*About this exercise*
Across the entries below, work out how many lines contain "width". Please give the number only.

*Material provided*
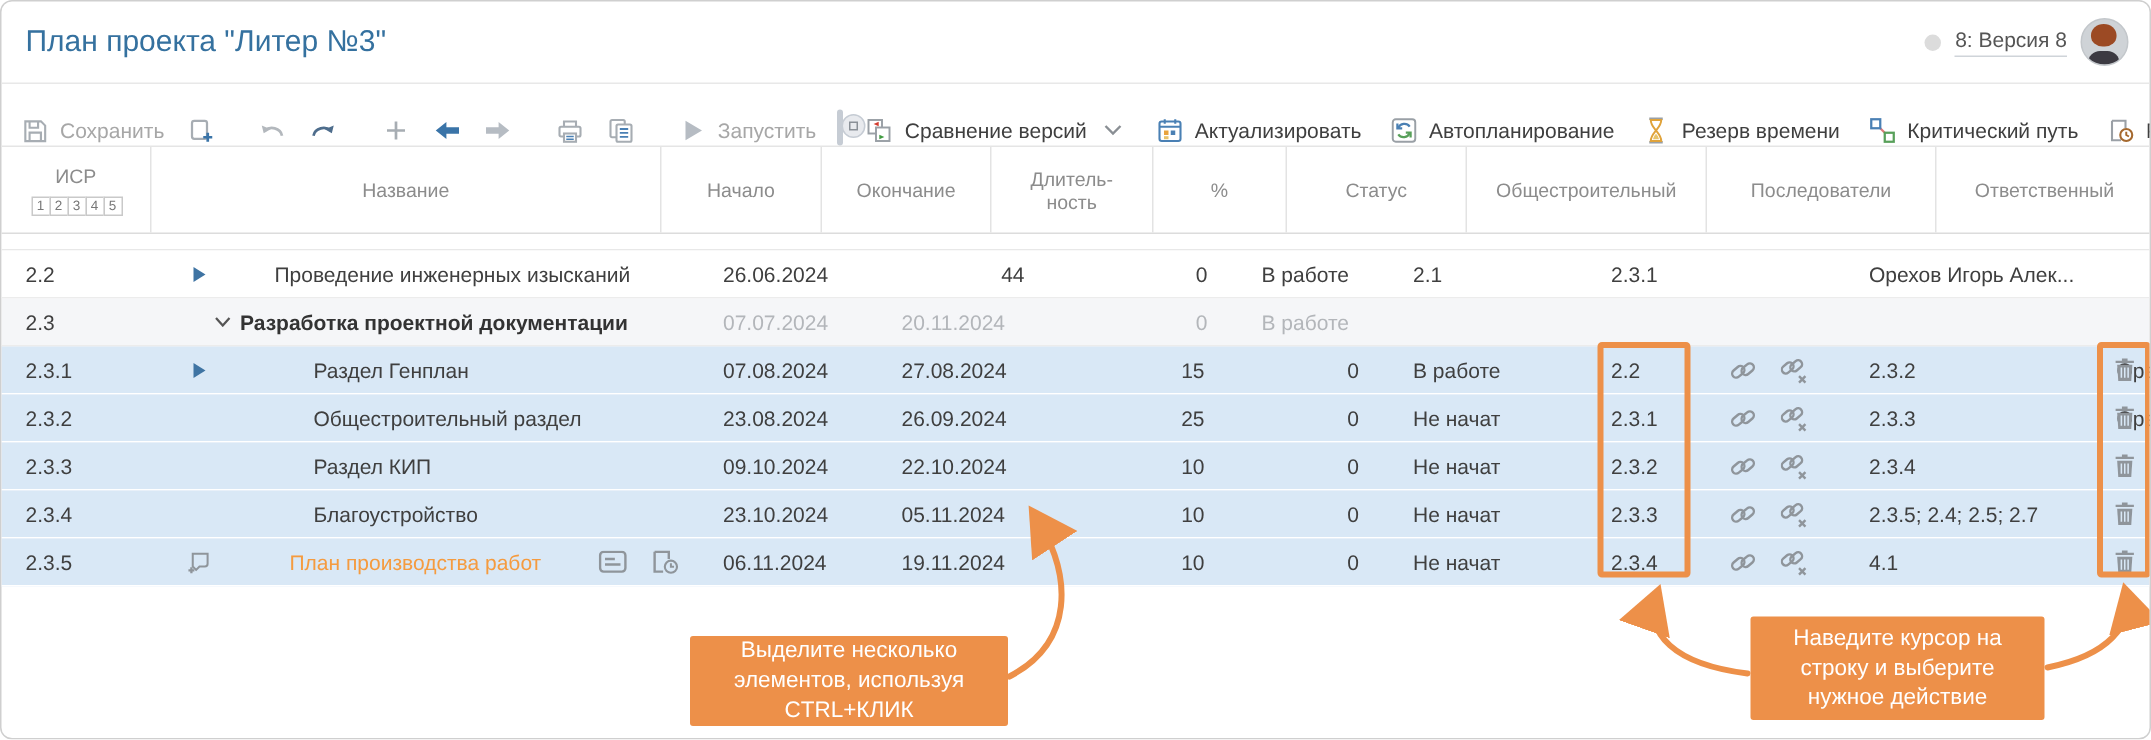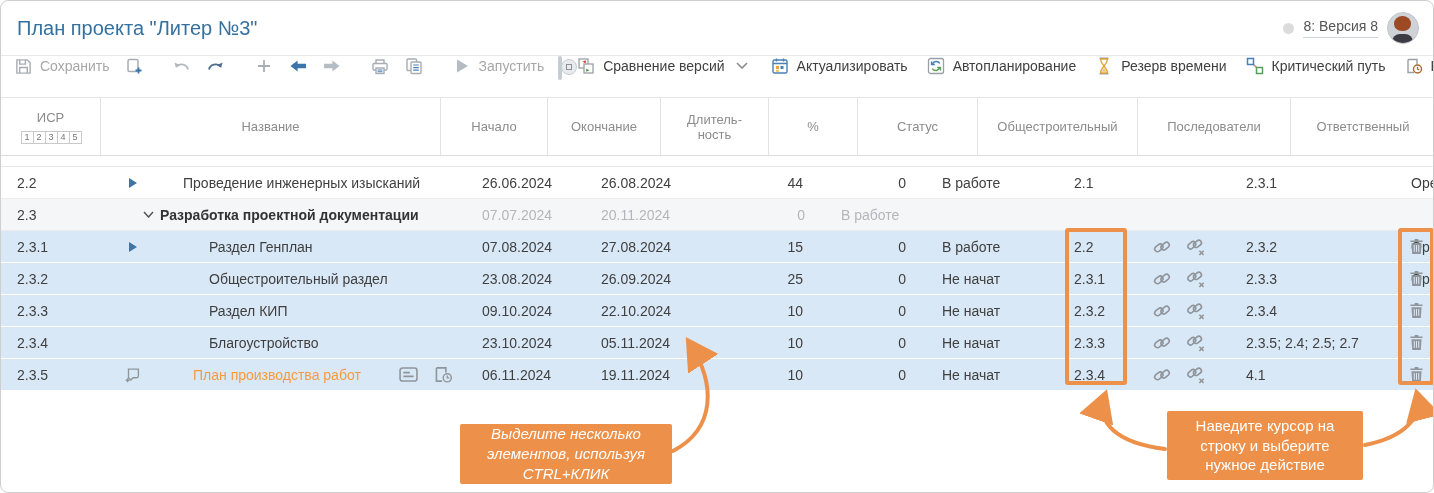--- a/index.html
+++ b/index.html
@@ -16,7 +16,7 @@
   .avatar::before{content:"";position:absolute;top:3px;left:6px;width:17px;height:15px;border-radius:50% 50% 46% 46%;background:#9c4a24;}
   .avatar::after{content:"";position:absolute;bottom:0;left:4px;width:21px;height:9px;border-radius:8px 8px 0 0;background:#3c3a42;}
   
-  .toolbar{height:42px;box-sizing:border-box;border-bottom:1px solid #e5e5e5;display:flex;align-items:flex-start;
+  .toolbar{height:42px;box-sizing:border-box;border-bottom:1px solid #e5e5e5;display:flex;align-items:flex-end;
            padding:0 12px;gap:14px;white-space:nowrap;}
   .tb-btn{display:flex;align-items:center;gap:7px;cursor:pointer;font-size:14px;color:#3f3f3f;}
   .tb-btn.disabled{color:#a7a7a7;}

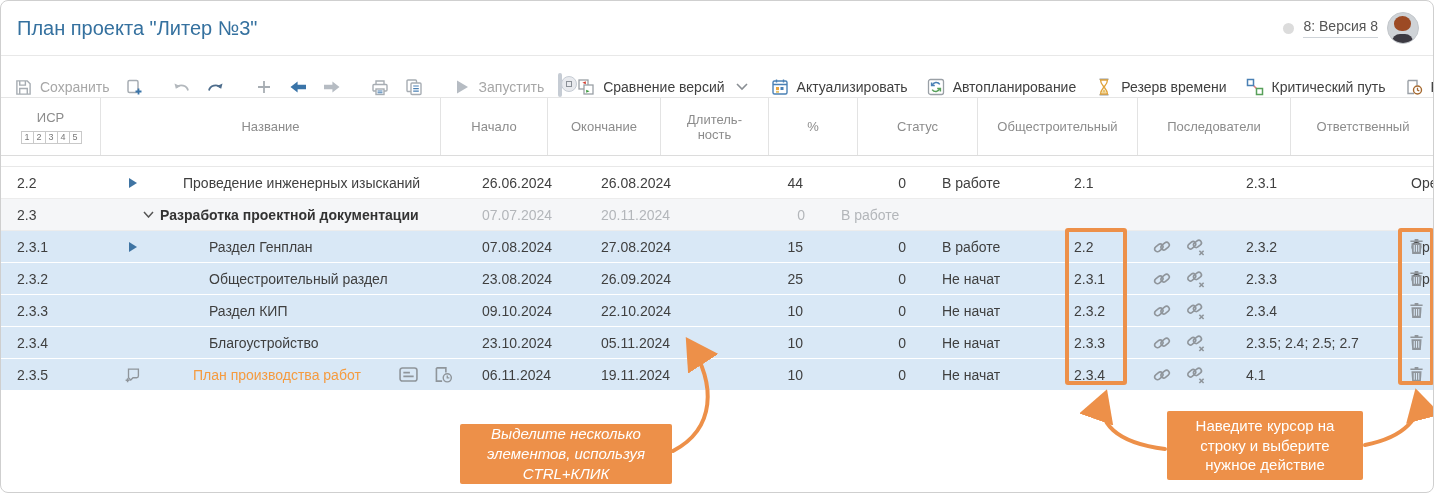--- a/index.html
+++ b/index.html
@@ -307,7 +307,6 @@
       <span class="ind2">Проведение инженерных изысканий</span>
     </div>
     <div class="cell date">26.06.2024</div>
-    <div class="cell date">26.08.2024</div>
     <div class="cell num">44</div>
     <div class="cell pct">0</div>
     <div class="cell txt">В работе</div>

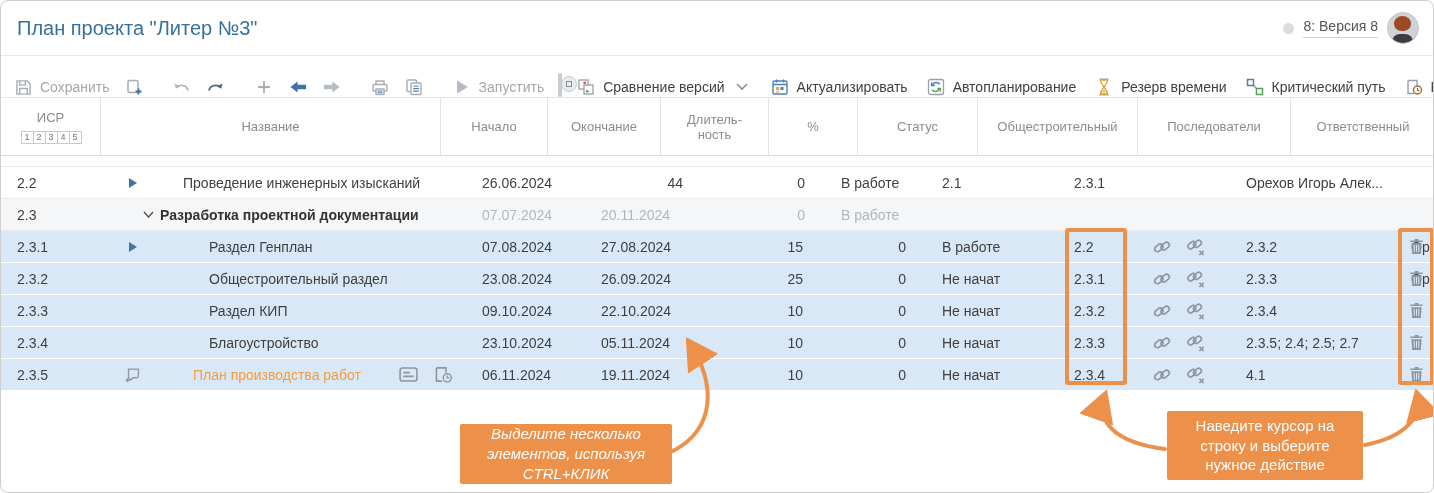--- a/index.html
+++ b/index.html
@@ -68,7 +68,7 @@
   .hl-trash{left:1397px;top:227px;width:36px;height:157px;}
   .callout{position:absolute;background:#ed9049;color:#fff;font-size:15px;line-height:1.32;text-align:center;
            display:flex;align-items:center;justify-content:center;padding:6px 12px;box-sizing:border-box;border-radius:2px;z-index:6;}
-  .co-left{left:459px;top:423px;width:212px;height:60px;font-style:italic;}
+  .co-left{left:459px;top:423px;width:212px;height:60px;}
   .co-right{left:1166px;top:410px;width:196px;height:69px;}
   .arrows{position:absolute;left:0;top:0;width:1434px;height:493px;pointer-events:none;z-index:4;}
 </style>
==
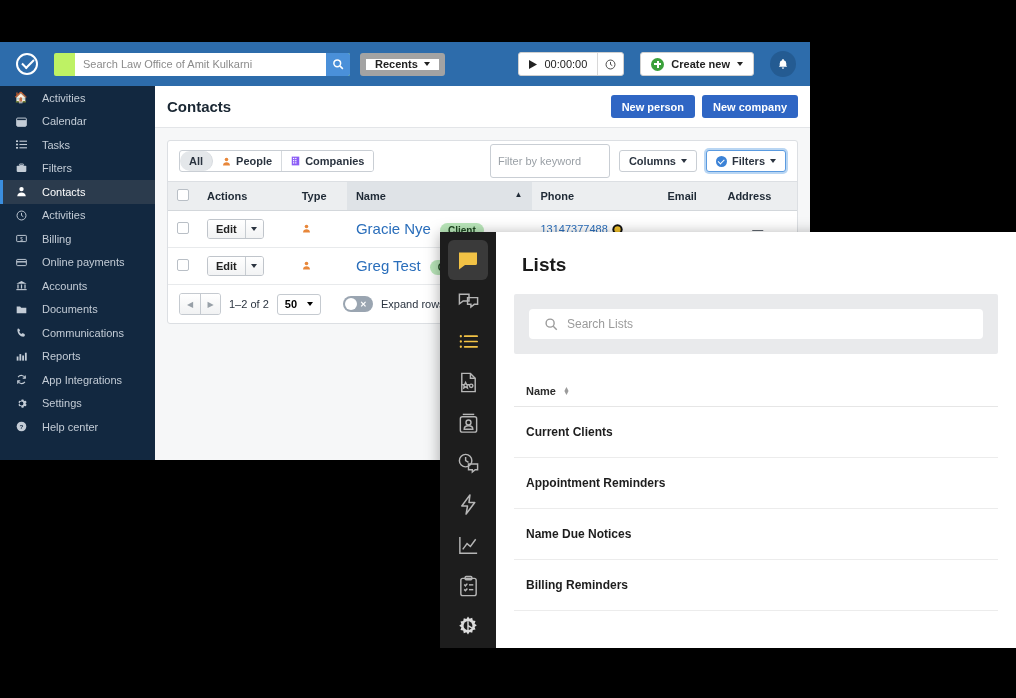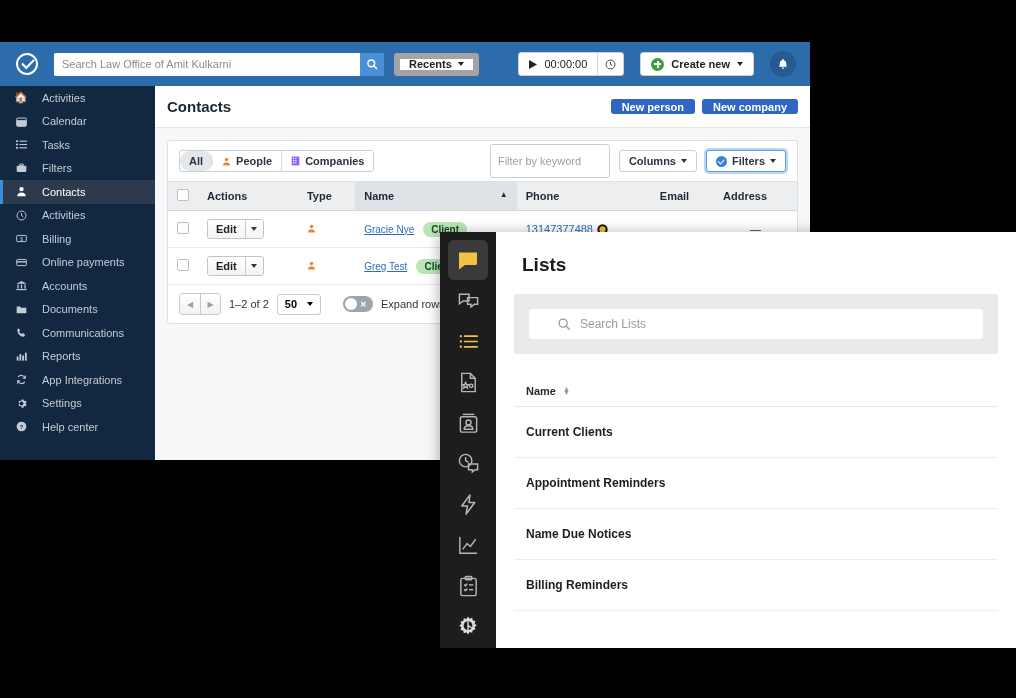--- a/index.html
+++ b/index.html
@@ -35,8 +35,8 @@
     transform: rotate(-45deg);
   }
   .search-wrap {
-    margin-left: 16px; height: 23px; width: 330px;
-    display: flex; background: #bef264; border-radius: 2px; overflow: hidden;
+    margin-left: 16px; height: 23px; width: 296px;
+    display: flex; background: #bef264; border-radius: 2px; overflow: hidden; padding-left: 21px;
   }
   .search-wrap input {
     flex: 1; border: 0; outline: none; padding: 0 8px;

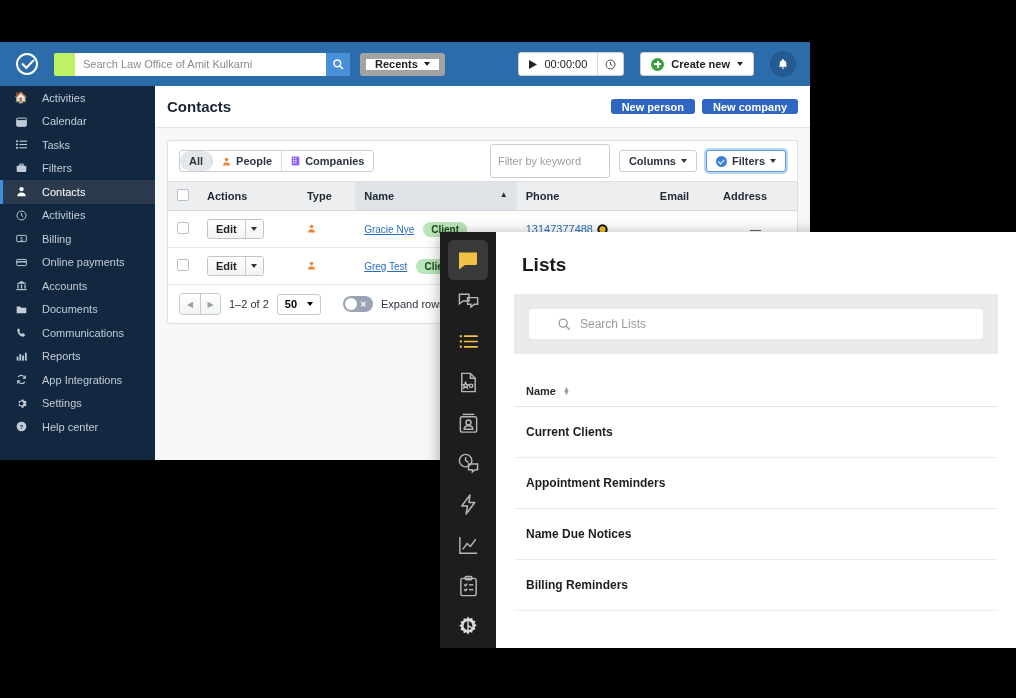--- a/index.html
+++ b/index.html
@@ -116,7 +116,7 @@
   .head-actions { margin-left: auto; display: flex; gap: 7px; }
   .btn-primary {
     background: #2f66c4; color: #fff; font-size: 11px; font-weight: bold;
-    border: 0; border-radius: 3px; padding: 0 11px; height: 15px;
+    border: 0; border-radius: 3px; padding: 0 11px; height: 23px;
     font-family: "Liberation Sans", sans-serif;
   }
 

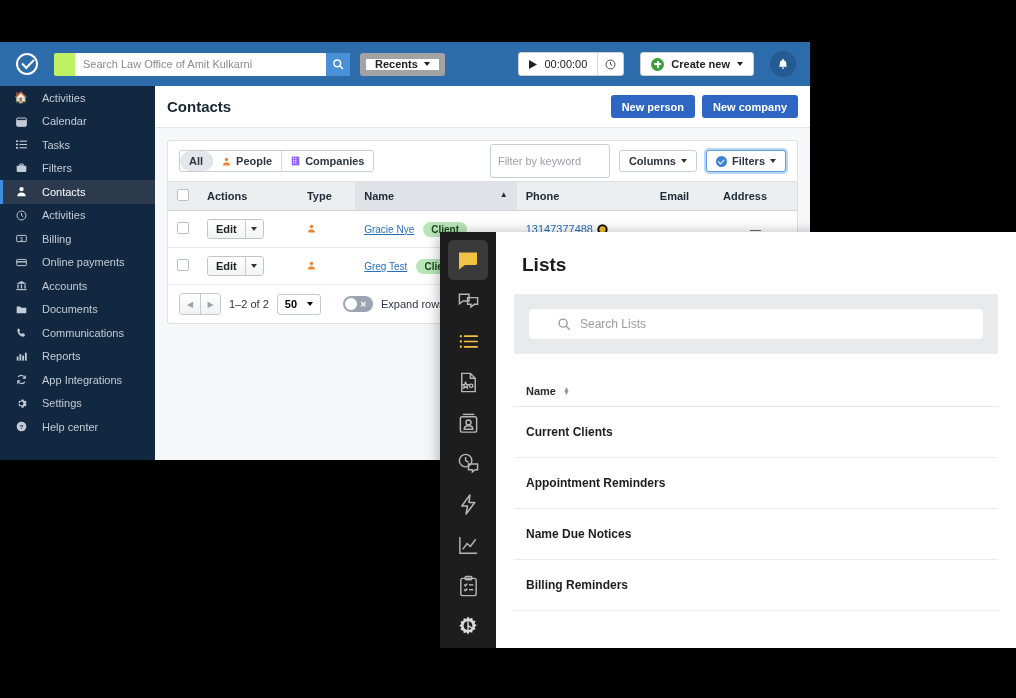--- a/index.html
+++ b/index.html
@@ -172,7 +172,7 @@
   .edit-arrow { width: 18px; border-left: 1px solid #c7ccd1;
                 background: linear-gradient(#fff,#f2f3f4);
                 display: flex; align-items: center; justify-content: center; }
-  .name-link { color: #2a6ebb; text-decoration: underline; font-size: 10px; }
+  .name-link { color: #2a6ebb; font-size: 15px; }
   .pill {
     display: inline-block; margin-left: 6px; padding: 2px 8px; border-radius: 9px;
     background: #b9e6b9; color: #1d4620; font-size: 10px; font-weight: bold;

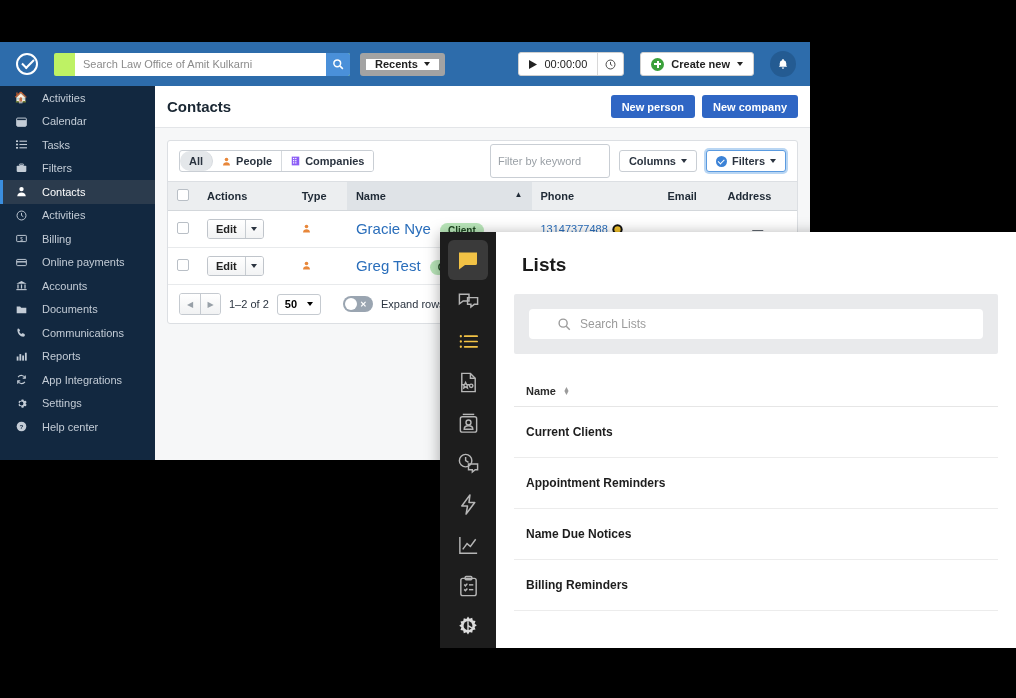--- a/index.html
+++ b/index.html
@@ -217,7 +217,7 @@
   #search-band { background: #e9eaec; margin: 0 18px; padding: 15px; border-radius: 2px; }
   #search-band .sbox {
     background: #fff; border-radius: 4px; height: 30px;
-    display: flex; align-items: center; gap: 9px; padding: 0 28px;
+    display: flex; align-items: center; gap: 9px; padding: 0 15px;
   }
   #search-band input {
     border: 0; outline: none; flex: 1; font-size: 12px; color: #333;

*Result*
10